German media report that BlackBerry has agreed to provide Germany with access to software source codes.

Public broadcasters NDR and WDR, and daily Sueddeutsche Zeitung, also report that BlackBerry has provided Germany with assurances that it isn’t required to pass any confidential data to other governments.

Interior Ministry spokesman Johannes Dimroth declined to publicly comment on a confidential agreement but said “we have succeeded in protecting our security interests.”

Germany reacted with anger last year to reports, based on documents leaked by Edward Snowden, that the NSA had targeted Chancellor Angela Merkel’s cell phone.

  •  EU Pressures Google

European Union institutions are piling pressure on Google to change the way it operates its business and applies EU rules.

The European parliament on Thursday approved a non-binding resolution that calls for the unbundling of search engines from other services that internet companies offer, a practice that could in theory lead to the break-up of giant internet companies like Google.

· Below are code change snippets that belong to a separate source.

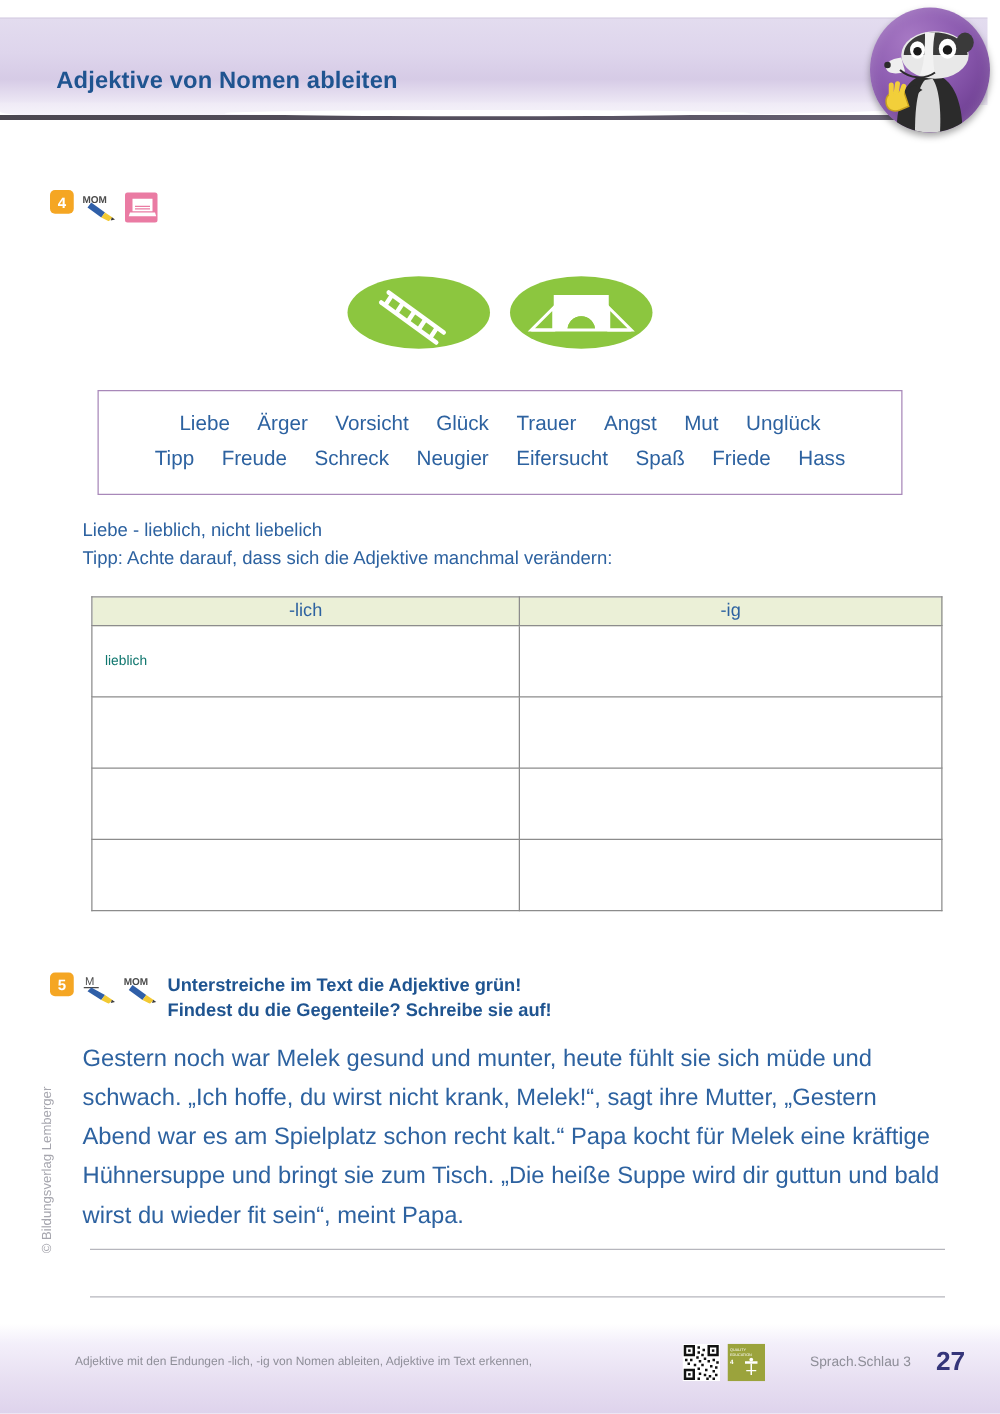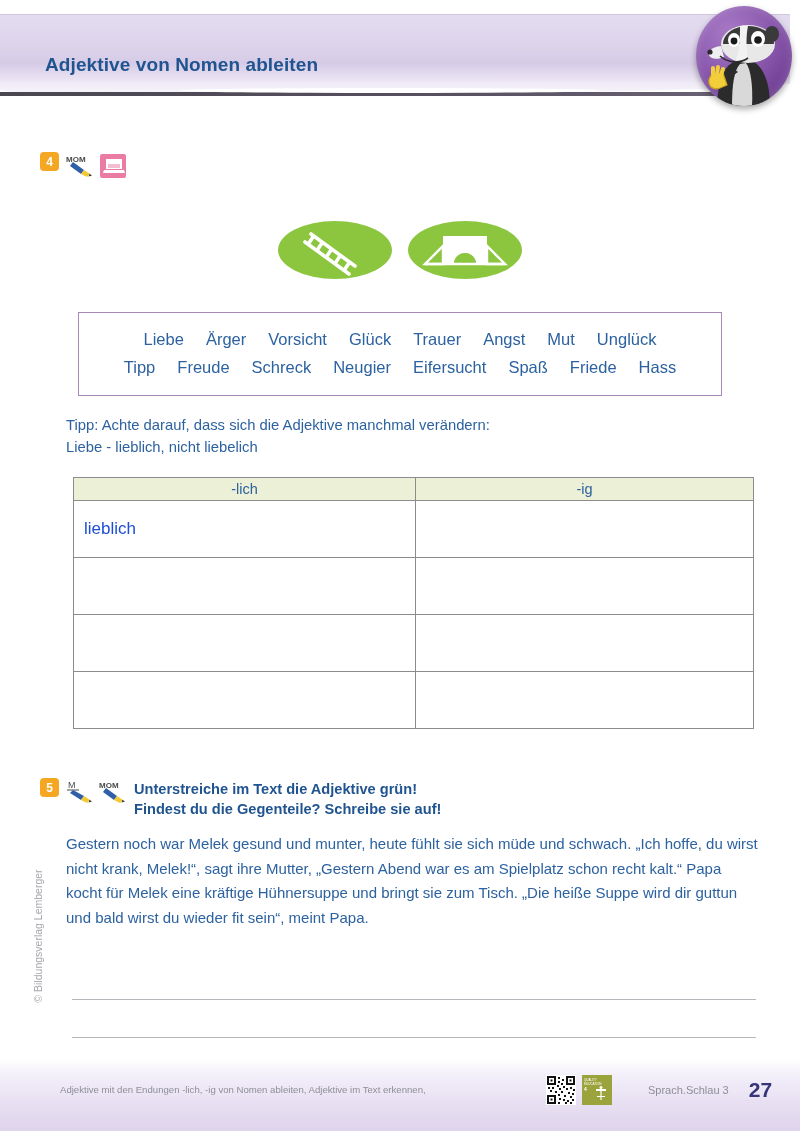--- a/index.html
+++ b/index.html
@@ -151,34 +151,34 @@
   .tbl th {
     background: #ebf0d7;
     height: 23px;
     font-size: 14.5px;
     font-weight: normal;
     color: #2d62a0;
     text-align: center;
   }
   .tbl td {
     height: 57px;
-    font-size: 17px;
-    color: #1d4ed8;
+    font-size: 11px;
+    color: #0f766e;
     vertical-align: middle;
     padding-left: 10px;
   }
   .col-a { width: 50.3%; }
   .col-b { width: 49.7%; }
 
   
   .story {
     position: absolute;
     top: 832px; left: 66px;
     width: 692px;
-    font-size: 15px;
+    font-size: 19px;
     color: #2d62a0;
     line-height: 1.64;
   }
   .answer-lines {
     position: absolute;
     top: 962px; left: 72px;
     width: 684px;
   }
   .aline {
     height: 38px;
@@ -340,22 +340,22 @@
     <span>Schreck</span>
     <span>Neugier</span>
     <span>Eifersucht</span>
     <span>Spaß</span>
     <span>Friede</span>
     <span>Hass</span>
   </div>
 </div>
 
 <div class="tip">
+  <div>Liebe - lieblich, nicht liebelich</div>
   <div>Tipp: Achte darauf, dass sich die Adjektive manchmal verändern:</div>
-  <div>Liebe - lieblich, nicht liebelich</div>
 </div>
 
 <table class="tbl">
   <tbody>
       <tr>
     <th class="col-a">-lich</th>
     <th class="col-b">-ig</th>
   </tr>
   <tr>
     <td>lieblich</td>

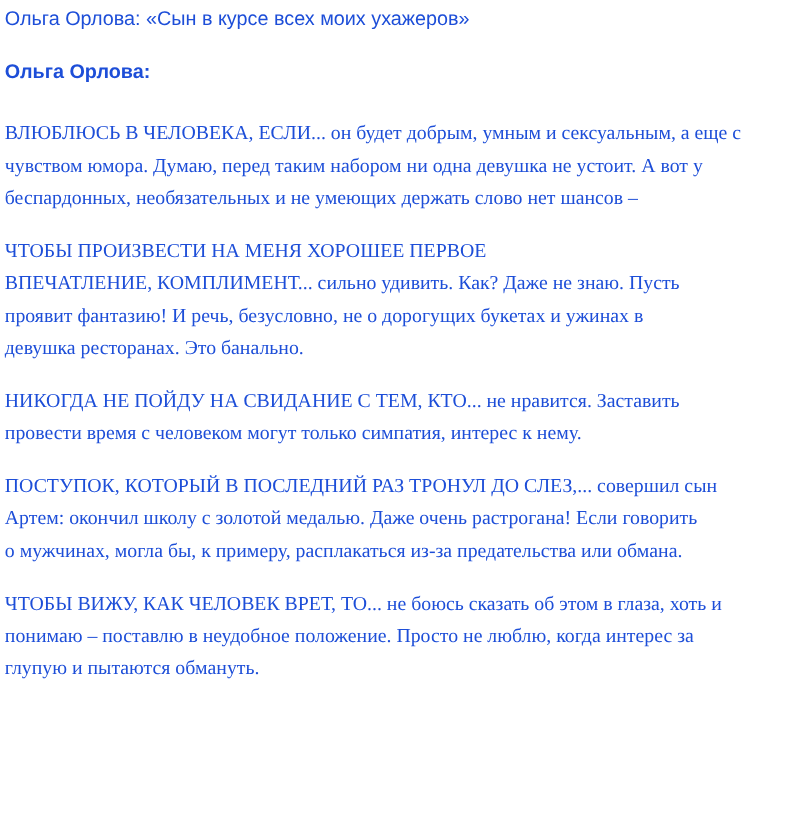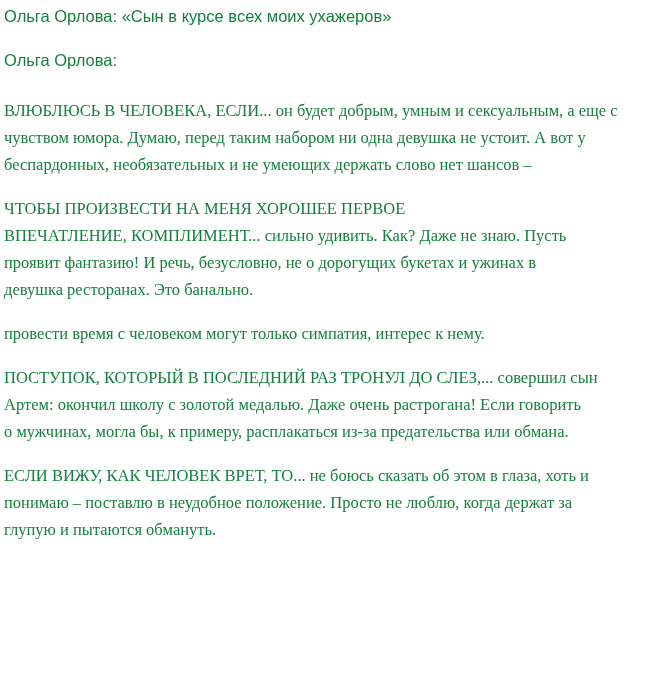--- a/index.html
+++ b/index.html
@@ -6,37 +6,37 @@
     margin: 0;
     padding: 0;
     background: #ffffff;
   }
   .page {
     position: relative;
     width: 670px;
     height: 690px;
     box-sizing: border-box;
     background: #ffffff;
-    color: #15803d;
+    color: #1d4ed8;
     font-family: "Liberation Sans", "DejaVu Sans", sans-serif;
     font-size: 16.5px;
     line-height: 27px;
     padding: 3px 4px 0 4px;
     overflow: hidden;
   }
   .title {
     margin: 0 0 17px 0;
     font-size: 16.5px;
     font-weight: 500;
     line-height: 27px;
     white-space: nowrap;
   }
   .author-line {
     margin: 0 0 23px 0;
-    font-weight: 400;
+    font-weight: 700;
     white-space: nowrap;
   }
   .paragraph {
     margin: 0 0 17px 0;
     font-family: Liberation Serif, serif;
   }
   .line {
     white-space: nowrap;
   }
 </style>
@@ -52,26 +52,27 @@
         <div class="line">чувством юмора. Думаю, перед таким набором ни одна девушка не устоит. А вот у</div>
         <div class="line">беспардонных, необязательных и не умеющих держать слово нет шансов –</div>
       </div>
       <div class="paragraph">
         <div class="line">ЧТОБЫ ПРОИЗВЕСТИ НА МЕНЯ ХОРОШЕЕ ПЕРВОЕ</div>
         <div class="line">ВПЕЧАТЛЕНИЕ, КОМПЛИМЕНТ... сильно удивить. Как? Даже не знаю. Пусть</div>
         <div class="line">проявит фантазию! И речь, безусловно, не о дорогущих букетах и ужинах в</div>
         <div class="line">девушка ресторанах. Это банально.</div>
       </div>
       <div class="paragraph">
+        <div class="line">НИКОГДА НЕ ПОЙДУ НА СВИДАНИЕ С ТЕМ, КТО... не нравится. Заставить</div>
         <div class="line">провести время с человеком могут только симпатия, интерес к нему.</div>
       </div>
       <div class="paragraph">
         <div class="line">ПОСТУПОК, КОТОРЫЙ В ПОСЛЕДНИЙ РАЗ ТРОНУЛ ДО СЛЕЗ,... совершил сын</div>
         <div class="line">Артем: окончил школу с золотой медалью. Даже очень растрогана! Если говорить</div>
         <div class="line">о мужчинах, могла бы, к примеру, расплакаться из-за предательства или обмана.</div>
       </div>
       <div class="paragraph">
-        <div class="line">ЕСЛИ ВИЖУ, КАК ЧЕЛОВЕК ВРЕТ, ТО... не боюсь сказать об этом в глаза, хоть и</div>
-        <div class="line">понимаю – поставлю в неудобное положение. Просто не люблю, когда держат за</div>
+        <div class="line">ЧТОБЫ ВИЖУ, КАК ЧЕЛОВЕК ВРЕТ, ТО... не боюсь сказать об этом в глаза, хоть и</div>
+        <div class="line">понимаю – поставлю в неудобное положение. Просто не люблю, когда интерес за</div>
         <div class="line">глупую и пытаются обмануть.</div>
       </div>
     </div>
 </div>
 
 </body></html>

The resolution is a largely symbolic protest vote without immediate impact. But it was approved with a large majority — 384 votes to 174, with 56 abstentions — showing widespread political backing.

EU Digital Economy Commissioner Guenther Oettinger underscored the resolution was “an important expression of opinion” but he added the EU was far from tearing digital multinationals apart.

“I don’t think, at the end of the day, that the breaking up as such is what we can expect,” Oettinger said. “Rather we are talking about the consistent and correct implementation of EU legislation to ensure that the interests” of EU businesses and consumers are maintained.

EU antitrust authorities are currently investigating Google to see whether it is abusing its position following allegations it is biased in linking search results to its own services.

Competitors in Europe, where Google has an Internet search market share of about 90 percent, have complained about the way the company gives preference to its own Google-branded services at the top of search result pages, especially when consumers are likely to be searching for something to buy.

The EU Commission made it clear that the resolution will not have an impact on the investigation into Google.

On Wednesday, an EU data protection group advised that “the right to be forgotten” rule — which requires Google to delete upon request information that unfairly tarnishes an individual’s reputation — should be expanded to the general .com domains.

The purge of search results currently applies to Google’s local search pages covering the EU’s 28 member nations and four other European countries, encompassing more than 500 million people. Those who switch to the firm’s American domain, Google.com, can find unaltered search results.